__Work order__. Copy the lines below exactly. Start at the first and finish with the line containing "chức thi hành án".
☆ ☆ ☆
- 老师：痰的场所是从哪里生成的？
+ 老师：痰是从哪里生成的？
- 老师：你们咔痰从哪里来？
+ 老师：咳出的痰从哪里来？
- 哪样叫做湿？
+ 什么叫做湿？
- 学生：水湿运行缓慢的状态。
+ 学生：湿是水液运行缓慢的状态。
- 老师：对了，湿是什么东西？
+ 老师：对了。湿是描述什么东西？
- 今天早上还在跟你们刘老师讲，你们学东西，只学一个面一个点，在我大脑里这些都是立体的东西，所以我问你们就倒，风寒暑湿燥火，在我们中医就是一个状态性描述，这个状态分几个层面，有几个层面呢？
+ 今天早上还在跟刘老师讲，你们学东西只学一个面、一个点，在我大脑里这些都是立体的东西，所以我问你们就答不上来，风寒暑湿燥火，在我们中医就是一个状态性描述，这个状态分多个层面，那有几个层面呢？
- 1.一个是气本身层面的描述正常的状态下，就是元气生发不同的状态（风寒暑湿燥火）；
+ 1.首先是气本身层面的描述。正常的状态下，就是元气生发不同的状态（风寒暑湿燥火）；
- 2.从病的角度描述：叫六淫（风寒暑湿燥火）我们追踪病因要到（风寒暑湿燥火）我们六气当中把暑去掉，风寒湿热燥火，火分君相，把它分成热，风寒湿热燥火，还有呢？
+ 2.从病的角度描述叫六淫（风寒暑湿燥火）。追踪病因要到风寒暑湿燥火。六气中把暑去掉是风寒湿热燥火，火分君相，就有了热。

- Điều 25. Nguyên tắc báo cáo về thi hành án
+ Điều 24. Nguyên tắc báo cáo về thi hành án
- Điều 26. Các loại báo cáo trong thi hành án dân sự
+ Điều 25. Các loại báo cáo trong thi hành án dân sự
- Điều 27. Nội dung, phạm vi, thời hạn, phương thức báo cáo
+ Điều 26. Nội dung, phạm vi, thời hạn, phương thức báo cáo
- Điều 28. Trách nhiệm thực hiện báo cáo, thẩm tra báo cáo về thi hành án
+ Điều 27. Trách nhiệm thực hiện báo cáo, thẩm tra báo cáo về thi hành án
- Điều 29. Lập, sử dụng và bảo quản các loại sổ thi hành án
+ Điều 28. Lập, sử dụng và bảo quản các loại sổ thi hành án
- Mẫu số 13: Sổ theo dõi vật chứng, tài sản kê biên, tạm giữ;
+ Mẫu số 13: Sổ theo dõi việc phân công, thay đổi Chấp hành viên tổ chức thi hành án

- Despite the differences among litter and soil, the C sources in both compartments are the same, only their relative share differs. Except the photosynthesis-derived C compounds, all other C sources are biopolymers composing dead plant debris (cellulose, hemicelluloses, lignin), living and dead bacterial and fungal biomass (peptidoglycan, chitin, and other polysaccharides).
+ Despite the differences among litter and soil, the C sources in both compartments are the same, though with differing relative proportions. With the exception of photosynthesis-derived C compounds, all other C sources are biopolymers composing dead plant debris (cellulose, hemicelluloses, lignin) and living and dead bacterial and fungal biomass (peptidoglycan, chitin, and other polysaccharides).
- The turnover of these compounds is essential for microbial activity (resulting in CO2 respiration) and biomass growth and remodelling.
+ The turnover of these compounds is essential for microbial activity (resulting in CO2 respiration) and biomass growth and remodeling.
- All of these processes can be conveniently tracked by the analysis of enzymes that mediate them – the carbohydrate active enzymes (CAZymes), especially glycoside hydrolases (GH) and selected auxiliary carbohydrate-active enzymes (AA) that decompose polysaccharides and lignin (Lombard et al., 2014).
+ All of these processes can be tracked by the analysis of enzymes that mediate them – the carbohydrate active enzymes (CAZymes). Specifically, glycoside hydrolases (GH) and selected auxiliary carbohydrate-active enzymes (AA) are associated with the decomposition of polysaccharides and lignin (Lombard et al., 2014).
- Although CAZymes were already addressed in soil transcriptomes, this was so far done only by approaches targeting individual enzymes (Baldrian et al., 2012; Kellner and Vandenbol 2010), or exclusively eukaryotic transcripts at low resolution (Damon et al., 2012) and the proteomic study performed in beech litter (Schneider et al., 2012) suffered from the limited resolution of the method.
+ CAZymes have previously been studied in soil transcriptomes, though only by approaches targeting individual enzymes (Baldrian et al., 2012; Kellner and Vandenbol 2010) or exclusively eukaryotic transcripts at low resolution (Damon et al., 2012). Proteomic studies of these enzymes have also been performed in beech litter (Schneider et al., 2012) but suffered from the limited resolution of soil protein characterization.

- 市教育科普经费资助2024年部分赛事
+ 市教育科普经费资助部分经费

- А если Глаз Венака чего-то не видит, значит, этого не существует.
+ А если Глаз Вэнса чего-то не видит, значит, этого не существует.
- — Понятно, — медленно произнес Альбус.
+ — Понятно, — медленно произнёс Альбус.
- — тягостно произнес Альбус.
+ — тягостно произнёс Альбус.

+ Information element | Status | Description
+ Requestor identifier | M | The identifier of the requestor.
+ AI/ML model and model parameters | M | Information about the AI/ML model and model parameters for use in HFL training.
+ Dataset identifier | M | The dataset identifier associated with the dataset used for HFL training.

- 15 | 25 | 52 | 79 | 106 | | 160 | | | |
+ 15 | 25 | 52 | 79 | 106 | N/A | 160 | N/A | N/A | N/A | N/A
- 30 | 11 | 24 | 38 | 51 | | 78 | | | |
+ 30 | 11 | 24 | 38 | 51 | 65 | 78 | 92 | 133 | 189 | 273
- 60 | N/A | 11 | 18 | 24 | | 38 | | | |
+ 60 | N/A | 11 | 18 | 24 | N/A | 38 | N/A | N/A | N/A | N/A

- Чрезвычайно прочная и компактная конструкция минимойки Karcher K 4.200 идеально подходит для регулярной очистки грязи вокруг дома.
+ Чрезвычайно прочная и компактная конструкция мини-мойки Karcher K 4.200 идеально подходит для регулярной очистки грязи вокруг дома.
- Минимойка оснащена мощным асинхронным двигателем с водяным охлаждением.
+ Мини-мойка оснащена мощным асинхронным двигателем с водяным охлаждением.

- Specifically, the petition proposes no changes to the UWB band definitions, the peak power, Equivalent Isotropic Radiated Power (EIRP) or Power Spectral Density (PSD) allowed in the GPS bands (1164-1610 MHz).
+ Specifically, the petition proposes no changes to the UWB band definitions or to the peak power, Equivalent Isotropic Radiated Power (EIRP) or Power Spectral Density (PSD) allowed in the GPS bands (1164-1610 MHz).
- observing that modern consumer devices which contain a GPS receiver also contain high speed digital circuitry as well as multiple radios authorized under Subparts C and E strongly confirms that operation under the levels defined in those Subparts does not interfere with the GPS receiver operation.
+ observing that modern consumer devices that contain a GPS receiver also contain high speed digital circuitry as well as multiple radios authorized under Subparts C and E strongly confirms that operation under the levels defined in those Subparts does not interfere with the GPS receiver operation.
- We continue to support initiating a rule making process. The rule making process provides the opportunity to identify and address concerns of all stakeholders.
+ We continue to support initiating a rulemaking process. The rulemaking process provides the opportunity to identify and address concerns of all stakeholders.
☆ ☆ ☆
__Result of the exercise__.
- 老师：痰的场所是从哪里生成的？
+ 老师：痰是从哪里生成的？
- 老师：你们咔痰从哪里来？
+ 老师：咳出的痰从哪里来？
- 哪样叫做湿？
+ 什么叫做湿？
- 学生：水湿运行缓慢的状态。
+ 学生：湿是水液运行缓慢的状态。
- 老师：对了，湿是什么东西？
+ 老师：对了。湿是描述什么东西？
- 今天早上还在跟你们刘老师讲，你们学东西，只学一个面一个点，在我大脑里这些都是立体的东西，所以我问你们就倒，风寒暑湿燥火，在我们中医就是一个状态性描述，这个状态分几个层面，有几个层面呢？
+ 今天早上还在跟刘老师讲，你们学东西只学一个面、一个点，在我大脑里这些都是立体的东西，所以我问你们就答不上来，风寒暑湿燥火，在我们中医就是一个状态性描述，这个状态分多个层面，那有几个层面呢？
- 1.一个是气本身层面的描述正常的状态下，就是元气生发不同的状态（风寒暑湿燥火）；
+ 1.首先是气本身层面的描述。正常的状态下，就是元气生发不同的状态（风寒暑湿燥火）；
- 2.从病的角度描述：叫六淫（风寒暑湿燥火）我们追踪病因要到（风寒暑湿燥火）我们六气当中把暑去掉，风寒湿热燥火，火分君相，把它分成热，风寒湿热燥火，还有呢？
+ 2.从病的角度描述叫六淫（风寒暑湿燥火）。追踪病因要到风寒暑湿燥火。六气中把暑去掉是风寒湿热燥火，火分君相，就有了热。

- Điều 25. Nguyên tắc báo cáo về thi hành án
+ Điều 24. Nguyên tắc báo cáo về thi hành án
- Điều 26. Các loại báo cáo trong thi hành án dân sự
+ Điều 25. Các loại báo cáo trong thi hành án dân sự
- Điều 27. Nội dung, phạm vi, thời hạn, phương thức báo cáo
+ Điều 26. Nội dung, phạm vi, thời hạn, phương thức báo cáo
- Điều 28. Trách nhiệm thực hiện báo cáo, thẩm tra báo cáo về thi hành án
+ Điều 27. Trách nhiệm thực hiện báo cáo, thẩm tra báo cáo về thi hành án
- Điều 29. Lập, sử dụng và bảo quản các loại sổ thi hành án
+ Điều 28. Lập, sử dụng và bảo quản các loại sổ thi hành án
- Mẫu số 13: Sổ theo dõi vật chứng, tài sản kê biên, tạm giữ;
+ Mẫu số 13: Sổ theo dõi việc phân công, thay đổi Chấp hành viên tổ chức thi hành án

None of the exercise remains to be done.